Le Comité libyen restreint “4+4” a convenu, aujourd’hui dimanche, de tenir les élections sous l’autorité d’un exécutif unique et avec des institutions nationales unifiées, y compris les institutions souveraines, notamment la Cour des comptes, la Banque Centrale, l’Autorité de contrôle administratif et les autres institutions souveraines, au premier rang desquelles l’institution militaire.
Selon l’accord, les parties examineront un mécanisme alternatif au cas où le processus d’unification globale viendrait à échouer, afin de garantir la poursuite directe du processus électoral.
La version adoptée de l’accord prévoit la tenue simultanée des élections présidentielle et parlementaires, sans établir de lien entre leurs résultats. Ainsi, un éventuel échec de l’élection présidentielle n’entraînerait pas l’annulation de l’élection parlementaire, dont les résultats resteraient valides.
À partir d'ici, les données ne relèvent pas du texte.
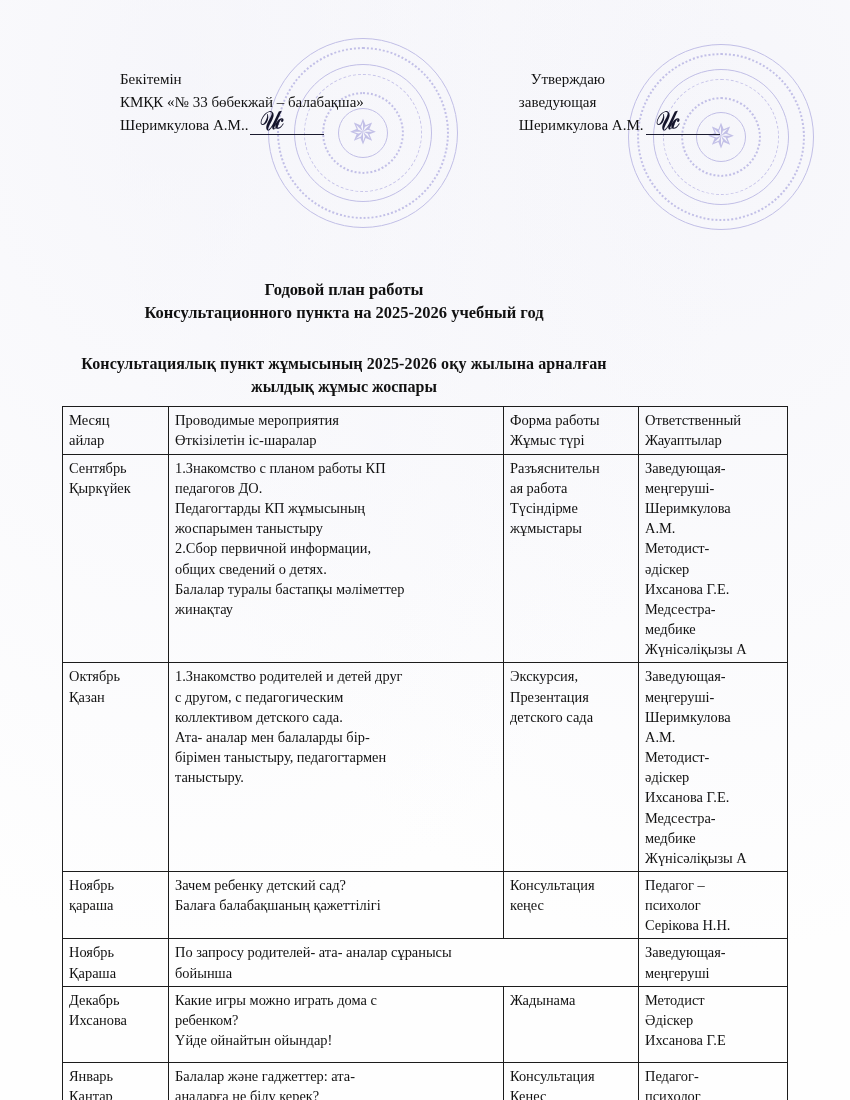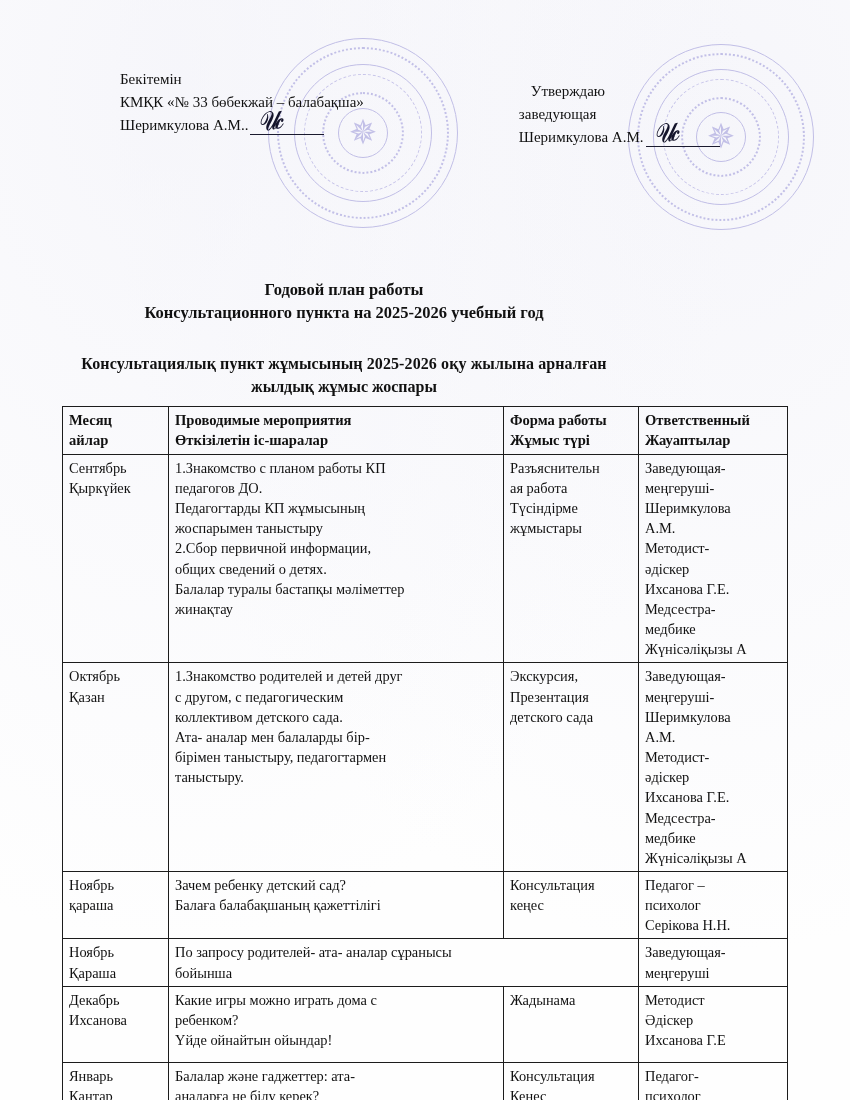--- a/index.html
+++ b/index.html
@@ -35,21 +35,21 @@
     left: 0;
     width: 728px;
     display: flex;
   }
   .approval-block {
     font-size: 15px;
     line-height: 1.52;
     white-space: nowrap;
   }
   .approval-block.left { margin-left: 120px; }
-  .approval-block.right { margin-left: 155px; margin-top: 12px; }
+  .approval-block.right { margin-left: 155px; }
   .approval-line { display: block; }
   .sign-line {
     display: inline-block;
     position: relative;
     width: 78px;
     height: 1em;
     vertical-align: bottom;
   }
   .sign-line::after {
     content: "";
@@ -134,21 +134,21 @@
   table.plan td, table.plan th {
     border: 1.1px solid #1c1c1c;
     vertical-align: top;
     padding: 3px 5px 3px 6px;
     font-size: 14.4px;
     line-height: 1.4;
     text-align: left;
     font-weight: normal;
   }
   table.plan thead th {
-    font-weight: bold;
+    font-weight: normal;
     font-size: 14.6px;
   }
   col.c-month { width: 106px; }
   col.c-event { width: 335px; }
   col.c-form  { width: 135px; }
   col.c-resp  { width: 149px; }
 
   td.cell-month  { font-size: 15px; }
   td.cell-event  { font-size: 15.4px; line-height: 1.45; }
   td.cell-form   { font-size: 15px; line-height: 1.45; }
L’accord supprime également l’obligation d’organiser un second tour, prévue jusqu’à présent dans l’accord conclu par le comité “6+6″ »” issu de la Chambre des Représentants et du Conseil d’Etat. Le processus électoral prendra ainsi fin dès lors qu’un candidat aura obtenu la majorité absolue, soit 50% des voix plus une.
Concernant les conditions de candidature, l’accord stipule que tout candidat, qu’il soit civil ou militaire, sera considéré comme démissionnaire de ses fonctions en vertu de la loi.
Il devra également renoncer à toute autre nationalité avant de prêter serment constitutionnel. Une garantie prévoit par ailleurs que les élections seraient reprises depuis le début si le candidat élu ne respectait pas l’obligation de renoncer à son autre nationalité.